Le chant – POV Loreleï
La pierre est froide. Humide. Tranchante à certains endroits.
Mes sœurs sont là. Certaines sur les rochers, plus haut que moi. D’autres déjà dans l’eau. Leurs cheveux flottent dans l’eau. Ils se mélangent aux algues.
Personne ne parle. Nous n’en avons pas besoin. Pas encore.
Je regarde les nuages. L’attente est longue.
Mes sœurs commencent à chanter. Je tourne la tête, me relève légèrement. Un bateau approche. Petit, lent. Le vent souffle doucement. Bien.
Je redresse les épaules. Me replace. Ma voix rejoint les leurs.
Nos chants se mêlent. Ils glissent sur l’eau. Le vent les porte.

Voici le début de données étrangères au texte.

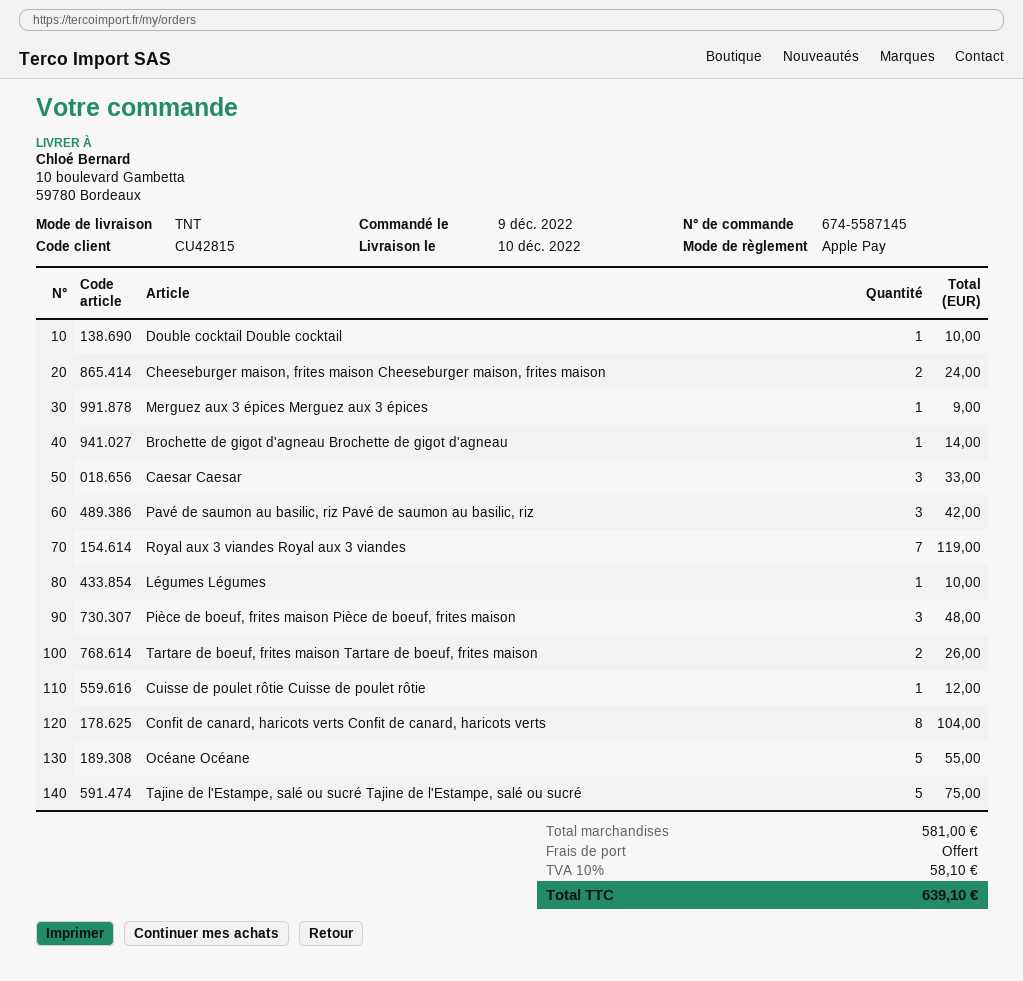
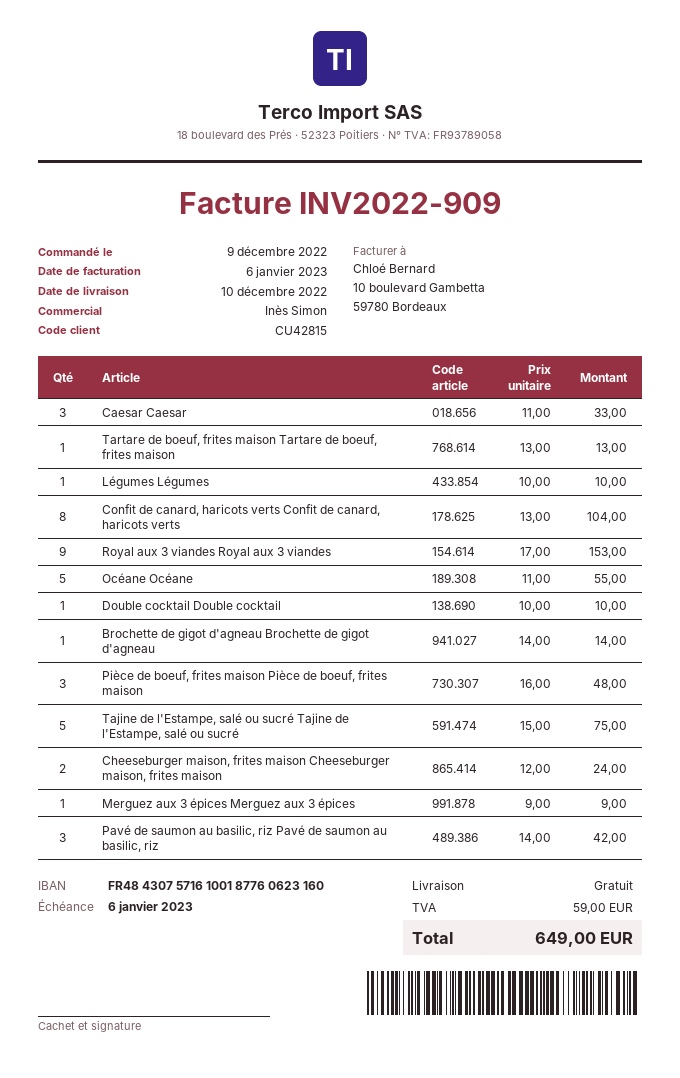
Royal aux 3 viandes Royal aux 3 viandes: 7 for 119.00 -> 9 for 153.00
Tartare de boeuf, frites maison Tartare de boeuf, frites maison: 2 for 26.00 -> 1 for 13.00
Cuisse de poulet rôtie Cuisse de poulet rôtie: 1 for 12.00 -> none
tax: 58.10 -> 59.00
total: 639.10 -> 649.00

Le navire ralentit. Ils nous entendent.
Ils ralentissent presque toujours. Rien n’est encore gagné. Je chante plus fort. Mes sœurs aussi.
Des silhouettes, sur le pont. Elles regardent vers nous.
Avancez. Encore. Encore un peu.
Je penche la tête. Regard fixé sur eux.
Venez.
Le bateau hésite. Mon regard s’intensifie. L’une de mes sœurs se rapproche de l’eau, prête à les rejoindre.
Mais le vent change. Il tourne.
Nos voix ne les atteints plus.
Je cesse de chanter. Mes sœurs aussi.
L’une d’elles laisse échapper un grognement. Elle est agacée. Une autre glisse déjà dans l’eau. Elles rentrent chez nous, sous l’île.
Demain, un autre bateau viendra. Peut-être. Ou pas.
Je reste encore un peu. Le vent est doux. L’océan est calme.
Je laisse ma main pendre dans l’eau. Les vagues frappent doucement les falaises.
La nuit monte. Je connais ce moment. Je ferme les yeux. Quelque chose vibre doucement dans ma poitrine.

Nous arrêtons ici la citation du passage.